Successful growth of the cyber insurance industry requires deeper partnerships across the value chain - CyberCube
The reinsurance value chain will work together with insurance-linked securities (ILS) fund managers to bring new cyber reinsurance capacity to this market in 2023, according to the CEO of CyberCube.
Pascal Millaire claims cyber insurance has the potential to become one of the largest lines in the Property & Casualty (P&C) insurance industry in the decades to come. However, this will only occur if there is a deep partnership across the value chain with a cross-section of industry participants.
“The insurance industry will work together in many different ways to help power the evolution of the cyber insurance market toward a more mature level, and deliver better value for the end customer,” he said.
“In the coming year, underwriters and brokers will come under greater pressure to concentrate on value-added tasks, rather than spend their time on manual data entry or low-value screening.
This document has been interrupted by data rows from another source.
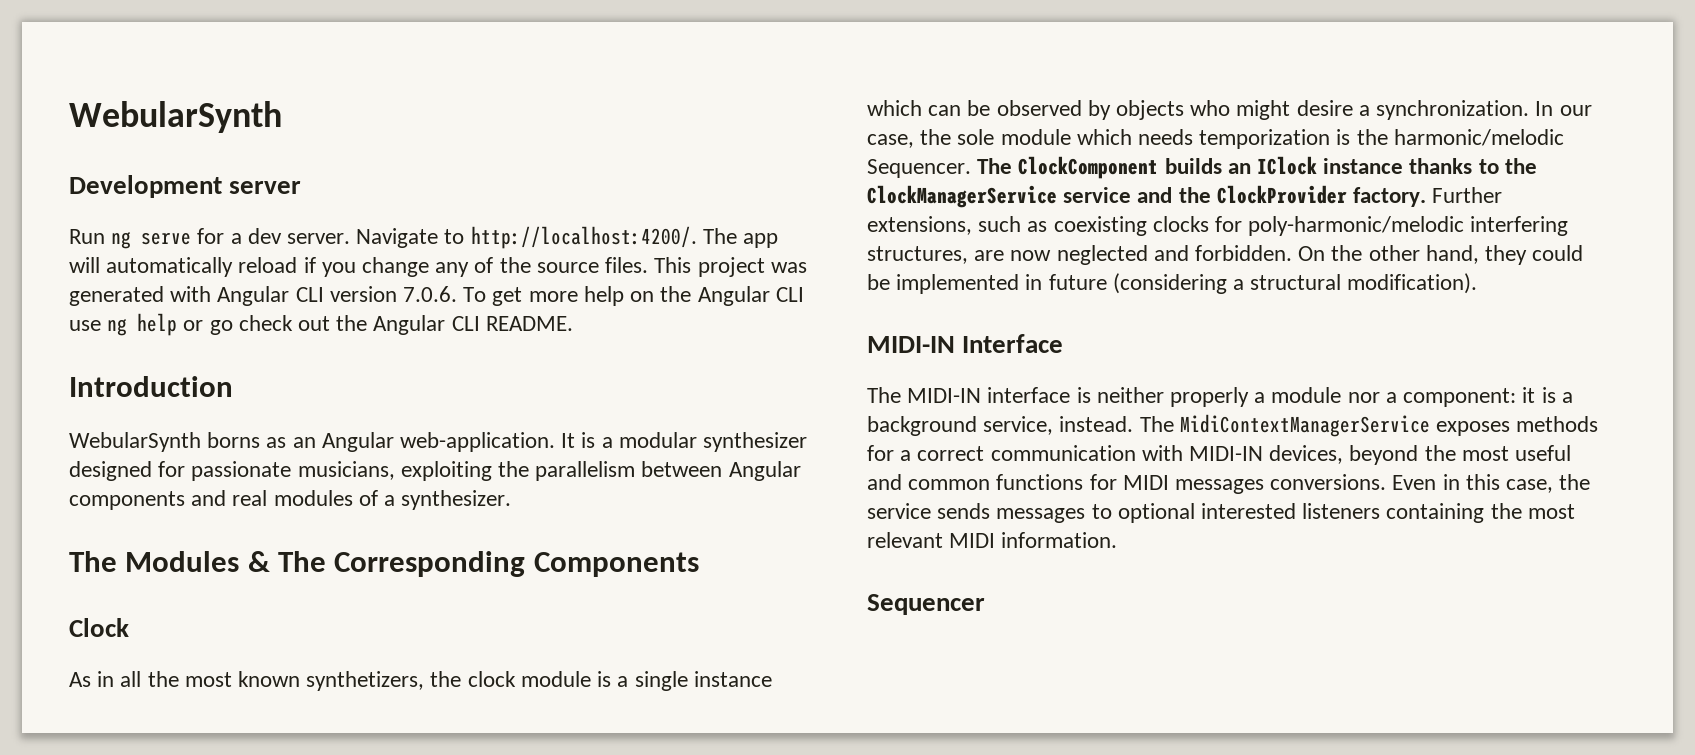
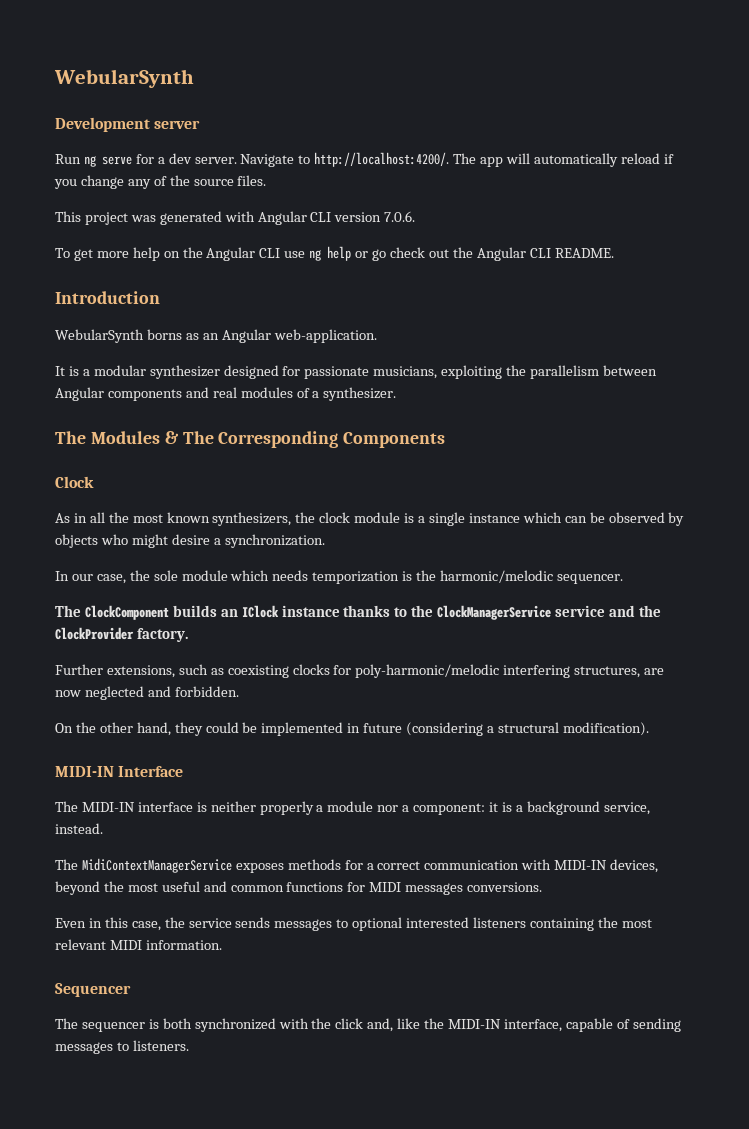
(649, 265) none -> (267, 180) //
(458, 294) none -> (416, 216) //
(556, 442) none -> (377, 336) //
[306,671,425,691] synthetizers, -> [212,512,292,526] synthesizers,
(1530, 110) none -> (325, 541) //
[867,159,971,178] Sequencer. -> [556,574,623,584] sequencer. //
(1427, 197) none -> (188, 635) //
(1293, 253) none -> (239, 691) //
(1134, 424) none -> (103, 828) //
(1387, 482) none -> (543, 887) //
(985, 604) none -> [55,1018,681,1032] [55,1040,189,1054] // The sequencer is both synchronized with the click and, like the MIDI-IN interface, capable of sending messages to listeners.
The insurance community will also strengthen its ties with alternative capital providers to facilitate the growth of the ILS market.”
P&C transitions to PC&C
According to Millaire and other CyberCube experts, cyber offerings will continue to mature, as the insurance market transitions from P&C to Property, Casualty & Cyber (PC&C).
The wide-ranging predictions touch upon where we are in the underwriting cycle, how Artificial Intelligence (AI) will increasingly be used, and the role of regulation and partnerships in the development of the cyber insurance market.
Admiral Michael Rogers, former director of the NSA and Commander of US Cyber Command who is on CyberCube’s board of directors, called on insurers to focus on how digitisation can create supply chain issues in 2023.
He said: “Our economic models and social structures are increasingly built around this idea of instantaneous connectivity that is never disrupted, which gives us bandwidth, connectivity, and stability. What will it mean if we continue to build this digitised world and yet its security and its capacity aren’t always there?”
Other contributors to the report include board members Matthias Weber, former group chief underwriting officer and member of the Group Executive Committee of Swiss Re, and Michael Millette, managing partner at Hudson Structured Capital Management Ltd.